Chapter 2: The Mathematics of Information
Quantum computing lives at the intersection of physics and mathematics. Before we can understand qubits, superposition, or entanglement, we need a small but powerful toolkit of mathematical ideas. None of them are individually difficult, but together they form the language in which quantum computing is written.
This chapter introduces five mathematical pillars: number systems, probability, vectors, matrices, and complex numbers. If you have basic algebra under your belt, you have everything you need to follow along. We will build each idea from scratch, connect it to concrete intuition, and show you why quantum computing demands it. By the end, you will have every mathematical tool required for the rest of this textbook.
2.1 Counting and Number Systems
We grow up counting in base 10 - the decimal system - because we happen to have ten fingers. But there is nothing sacred about the number ten. A number system is just a way of representing quantities using a fixed set of symbols, and different bases turn out to be useful for different purposes.
Decimal (Base 10)
In decimal, we have ten digits: 0 through 9. The position of each digit tells you which power of 10 it represents. For example, the number 347 means:
$$347 = 3 \times 10^2 + 4 \times 10^1 + 7 \times 10^0 = 300 + 40 + 7$$Each position is worth ten times more than the position to its right. This is so familiar that we rarely think about it, but the same principle works for any base.
Binary (Base 2)
Computers use base 2 because their fundamental building blocks - transistors - have two states: on and off, high voltage and low voltage, 1 and 0. In binary, we have only two digits (called bits), and each position represents a power of 2.
$$1011_2 = 1 \times 2^3 + 0 \times 2^2 + 1 \times 2^1 + 1 \times 2^0 = 8 + 0 + 2 + 1 = 11_{10}$$The powers of 2 that you will see constantly are: 1, 2, 4, 8, 16, 32, 64, 128, 256, 512, 1024. Memorizing this sequence up to $2^{10} = 1024$ will save you time throughout this textbook.
Hexadecimal (Base 16)
Hexadecimal (hex) uses sixteen symbols: 0-9 and A-F (where A = 10, B = 11, ..., F = 15). Hex is popular in computing because each hex digit corresponds to exactly four binary digits, making it a compact way to write binary data.
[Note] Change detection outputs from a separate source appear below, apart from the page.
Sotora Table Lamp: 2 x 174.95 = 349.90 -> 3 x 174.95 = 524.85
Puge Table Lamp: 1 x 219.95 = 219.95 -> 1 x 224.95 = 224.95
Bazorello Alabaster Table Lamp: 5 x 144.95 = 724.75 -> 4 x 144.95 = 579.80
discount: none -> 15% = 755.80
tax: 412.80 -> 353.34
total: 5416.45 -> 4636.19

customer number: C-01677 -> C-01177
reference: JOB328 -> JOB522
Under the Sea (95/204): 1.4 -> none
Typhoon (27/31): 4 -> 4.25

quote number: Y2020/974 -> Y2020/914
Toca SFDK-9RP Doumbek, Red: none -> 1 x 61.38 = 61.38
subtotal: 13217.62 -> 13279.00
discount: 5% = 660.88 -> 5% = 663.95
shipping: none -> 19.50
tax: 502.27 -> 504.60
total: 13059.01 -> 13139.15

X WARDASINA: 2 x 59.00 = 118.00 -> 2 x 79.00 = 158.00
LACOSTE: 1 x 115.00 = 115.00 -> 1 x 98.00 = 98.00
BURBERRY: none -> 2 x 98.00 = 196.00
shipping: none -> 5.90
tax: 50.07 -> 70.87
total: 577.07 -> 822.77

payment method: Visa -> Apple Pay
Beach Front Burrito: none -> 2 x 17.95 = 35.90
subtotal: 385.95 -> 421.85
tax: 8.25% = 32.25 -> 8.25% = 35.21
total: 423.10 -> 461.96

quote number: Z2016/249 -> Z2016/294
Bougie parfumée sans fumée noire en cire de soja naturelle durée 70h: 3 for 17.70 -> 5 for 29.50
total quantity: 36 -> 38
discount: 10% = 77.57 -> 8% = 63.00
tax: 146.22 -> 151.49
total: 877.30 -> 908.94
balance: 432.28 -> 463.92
$$\text{1F}_{16} = 1 \times 16^1 + 15 \times 16^0 = 16 + 15 = 31_{10} = 11111_2$$The conversion between hex and binary is mechanical: replace each hex digit with its four-bit binary equivalent. For instance, $\text{A3}_{16}$ becomes $1010\;0011_2$ because A = 1010 and 3 = 0011.
Converting Between Bases
To convert from any base to decimal, expand the positional notation and add up the terms, as shown above. To convert from decimal to another base, repeatedly divide by the target base and collect the remainders from bottom to top. For example, to convert $25_{10}$ to binary:
- $25 \div 2 = 12$ remainder $1$
- $12 \div 2 = 6$ remainder $0$
- $6 \div 2 = 3$ remainder $0$
- $3 \div 2 = 1$ remainder $1$
- $1 \div 2 = 0$ remainder $1$
Reading the remainders from bottom to top: $25_{10} = 11001_2$.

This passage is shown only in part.